Dataset excerpts
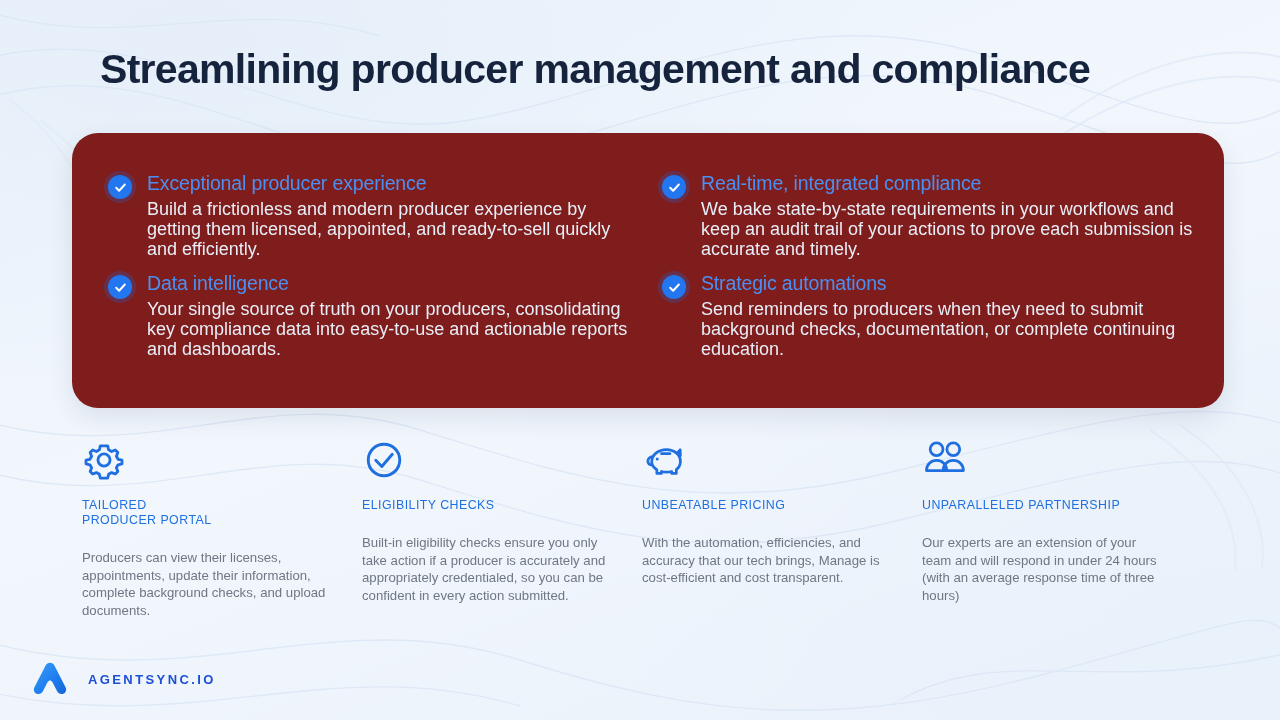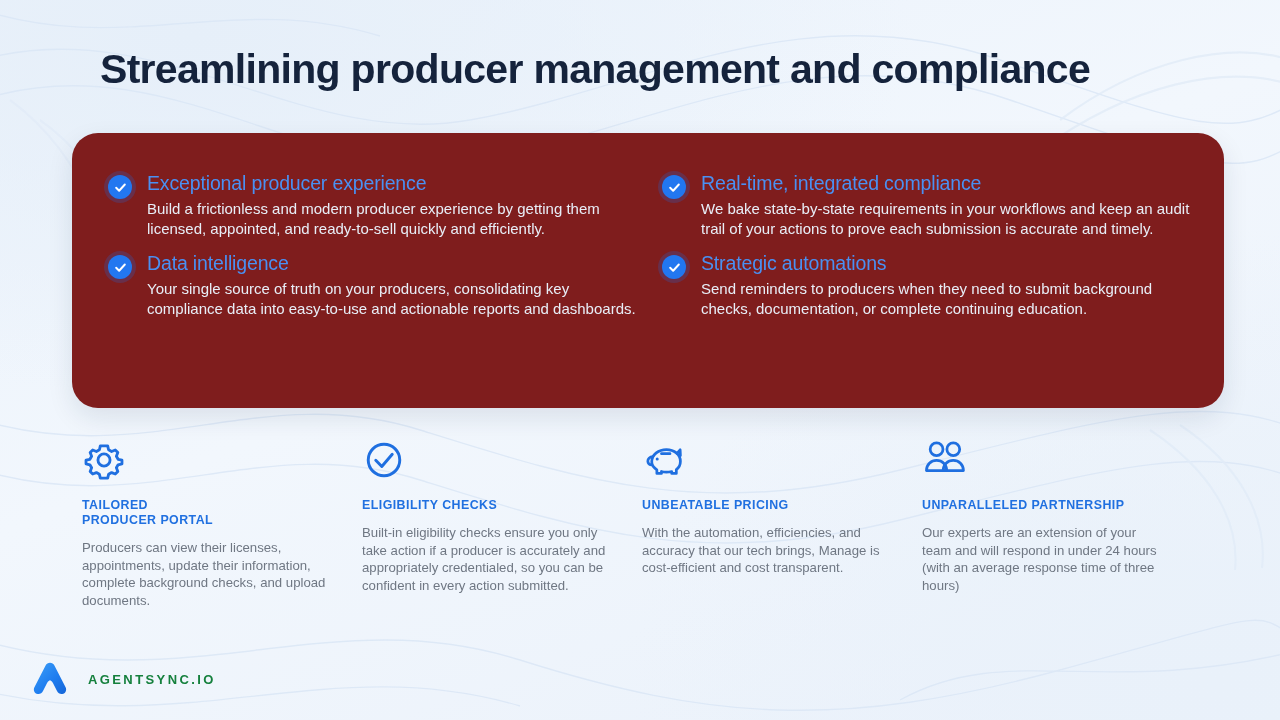--- a/index.html
+++ b/index.html
@@ -97,44 +97,44 @@
 
   .feature-title {
     font-size: 19.5px;
     line-height: 24px;
     color: #4a90f2;
     font-weight: normal;
     letter-spacing: -0.15px;
     margin-bottom: 4px;
   }
   .feature-desc {
-    font-size: 15px;
+    font-size: 18px;
     line-height: 20px;
     color: #e8eef7;
   }
 
   
   .bottom-row {
     position: absolute;
     left: 82px;
     top: 438px;
     width: 1120px;
     display: flex;
   }
   .bcol { width: 280px; padding-right: 34px; }
   .bcol-icon { height: 46px; margin-bottom: 14px; color: #1f6fe0; }
   .bcol-icon svg { display: block; }
 
   .bcol-label {
     font-size: 12.4px;
-    font-weight: bold;
+    font-weight: normal;
     letter-spacing: 0.45px;
     color: #2070e0;
     line-height: 15px;
-    margin-bottom: 11px;
+    margin-bottom: 21px;
     white-space: pre-line;
   }
   .bcol-desc {
     font-size: 13.2px;
     line-height: 17.6px;
     color: #6f7783;
   }
 
   
   .footer {
@@ -144,21 +144,21 @@
     display: flex;
     align-items: center;
     gap: 16px;
   }
   .footer-logo { width: 44px; height: 44px; }
   .footer-logo svg { display: block; }
   .footer-word {
     font-size: 13px;
     font-weight: bold;
     letter-spacing: 2.4px;
-    color: #15803d;
+    color: #1d4ed8;
   }
 </style>
 </head>
 <body>
 
 <div class="bg-gradient"></div>
 
 <svg id="bg-waves" viewBox="0 0 1280 720" preserveAspectRatio="none" aria-hidden="true">
   <g fill="none" stroke="#dbe7f6" stroke-width="1.4" opacity="0.85">
     <path d="M-20 60 C 160 10, 300 150, 470 120 S 800 -10, 1000 60 S 1230 140, 1300 100"></path>

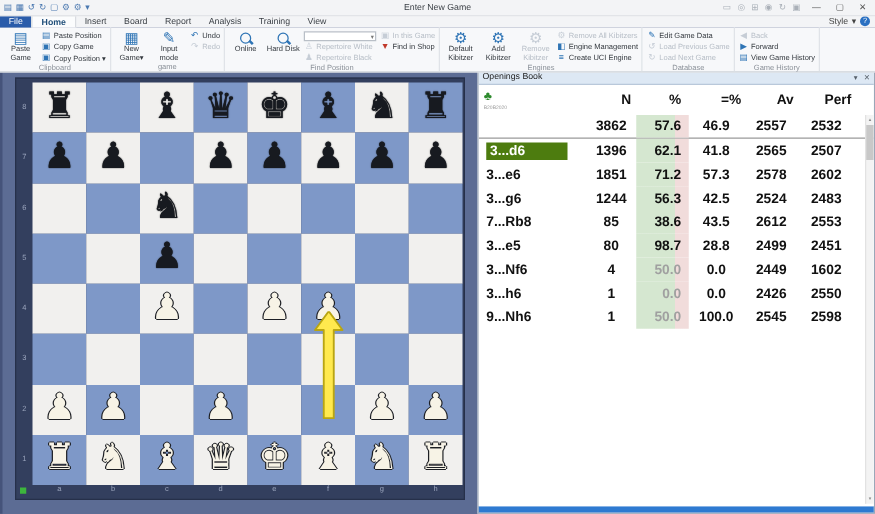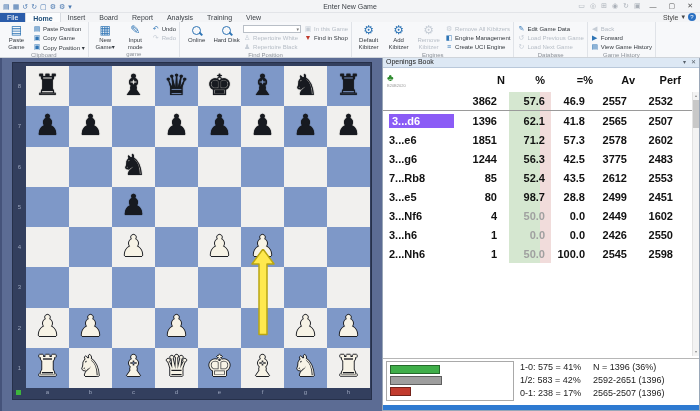--- a/index.html
+++ b/index.html
@@ -64,27 +64,27 @@
   .panel{position:absolute;left:382px;top:55px;width:318px;height:356px;background:#fff;
          border:1px solid #9aa7b8;box-sizing:border-box;display:flex;flex-direction:column;z-index:10}
   .panel-header{height:11px;background:#dde8f4;border-bottom:1px solid #b9c8da;display:flex;
                 align-items:center;font-size:7px;color:#222;padding:0 3px;flex:none}
   .ph-icons{margin-left:auto;display:flex;gap:5px;font-size:6px;color:#57606a}
   .book{position:relative;flex:1;background:#fff;overflow:hidden}
   .brow{display:grid;grid-template-columns:88px 38px 42px 46px 42px 46px 1fr;align-items:center;
         height:19px;font-size:11px;font-weight:700;color:#111}
   .brow.hdr{height:24px}
   .brow.totals{height:18px;border-bottom:1px solid #9a9a9a}
-  .num{text-align:right;padding-right:12px}
+  .num{text-align:center;padding-right:2px}
   .pctwrap{height:100%;display:flex;align-items:center;justify-content:flex-end;padding-right:6px;
            box-sizing:border-box;background:linear-gradient(to right,#d5e7d0 0 74%,#f1dcdb 74% 100%)}
   .pctwrap.gray{color:#a0a0a0}
   .hdrcell{text-align:right;padding-right:4px}
   .mv{padding-left:6px;white-space:nowrap}
-  .mv .selbox{display:inline-block;width:62px;background:#8b5cf6;color:#fff;padding:1px 0 1px 3px}
+  .mv .selbox{display:inline-block;width:62px;background:#4d7c0f;color:#fff;padding:1px 0 1px 3px}
   .treecell{position:relative;padding-left:4px}
   .tree-icon{color:#2d8a2d;font-size:10px;line-height:10px;display:block}
   .book-label{display:block;font-size:4px;color:#999;font-weight:400;letter-spacing:0}
   .sb{position:absolute;right:0;top:24px;bottom:2px;width:6px;background:#f3f3f3;border-left:1px solid #e2e2e2}
   .sb .thumb{position:absolute;left:0;right:0;top:8px;height:28px;background:#c8c8c8}
   .sb .ar{position:absolute;left:0;right:0;text-align:center;font-size:4px;color:#8a8a8a;line-height:6px}
   
   .stats{flex:none;height:46px;border-top:1px solid #b6b6b6;position:relative;background:#fff;font-size:9px;color:#222}
   .sbox{position:absolute;left:3px;top:2px;width:128px;height:40px;border:1px solid #a9a9a9;background:#fff;
         box-sizing:border-box;padding:3px 0 0 3px}
@@ -505,28 +505,28 @@
           <div class="num">57.3</div>
           <div class="num">2578</div>
           <div class="num">2602</div>
           <div></div>
         </div>
         <div class="brow">
           <div class="mv">3...g6</div>
           <div class="num">1244</div>
           <div class="pctwrap">56.3</div>
           <div class="num">42.5</div>
-          <div class="num">3775</div>
+          <div class="num">2524</div>
           <div class="num">2483</div>
           <div></div>
         </div>
         <div class="brow">
           <div class="mv">7...Rb8</div>
           <div class="num">85</div>
-          <div class="pctwrap">52.4</div>
+          <div class="pctwrap">38.6</div>
           <div class="num">43.5</div>
           <div class="num">2612</div>
           <div class="num">2553</div>
           <div></div>
         </div>
         <div class="brow">
           <div class="mv">3...e5</div>
           <div class="num">80</div>
           <div class="pctwrap">98.7</div>
           <div class="num">28.8</div>
@@ -546,47 +546,30 @@
         <div class="brow">
           <div class="mv">3...h6</div>
           <div class="num">1</div>
           <div class="pctwrap gray">0.0</div>
           <div class="num">0.0</div>
           <div class="num">2426</div>
           <div class="num">2550</div>
           <div></div>
         </div>
         <div class="brow">
-          <div class="mv">2...Nh6</div>
+          <div class="mv">9...Nh6</div>
           <div class="num">1</div>
           <div class="pctwrap gray">50.0</div>
           <div class="num">100.0</div>
           <div class="num">2545</div>
           <div class="num">2598</div>
           <div></div>
         </div>
       </div>
     <div class="sb">
       <span class="ar" style="top:1px">▴</span>
       <div class="thumb"></div>
       <span class="ar" style="bottom:1px">▾</span>
     </div>
   </div>
 
-  <div class="stats">
-    <div class="sbox" id="stat-bars">
-        <div class="bar" style="width: 41%; background: rgb(63, 174, 73);"></div>
-        <div class="bar" style="width: 42%; background: rgb(158, 158, 158);"></div>
-        <div class="bar" style="width: 17%; background: rgb(194, 59, 46);"></div>
-      </div>
-    <div class="stext l" id="stat-left">
-        <div>1-0: 575 = 41%</div>
-        <div>1/2: 583 = 42%</div>
-        <div>0-1: 238 = 17%</div>
-      </div>
-    <div class="stext r" id="stat-right">
-        <div>N = 1396 (36%)</div>
-        <div>2592-2651 (1396)</div>
-        <div>2565-2507 (1396)</div>
-      </div>
-  </div>
   <div class="bluebar"></div>
 </div>
 
 </body></html>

WHAT NEEDS TO BE DONE | Look above for the line with "-97,44 +97,44 @@" and the line with "line-height: 20px;"; transcribe both and all lines in between, exactly, and nothing else.

ANSWER BOX |
@@ -97,44 +97,44 @@
 
   .feature-title {
     font-size: 19.5px;
     line-height: 24px;
     color: #4a90f2;
     font-weight: normal;
     letter-spacing: -0.15px;
     margin-bottom: 4px;
   }
   .feature-desc {
-    font-size: 15px;
+    font-size: 18px;
     line-height: 20px;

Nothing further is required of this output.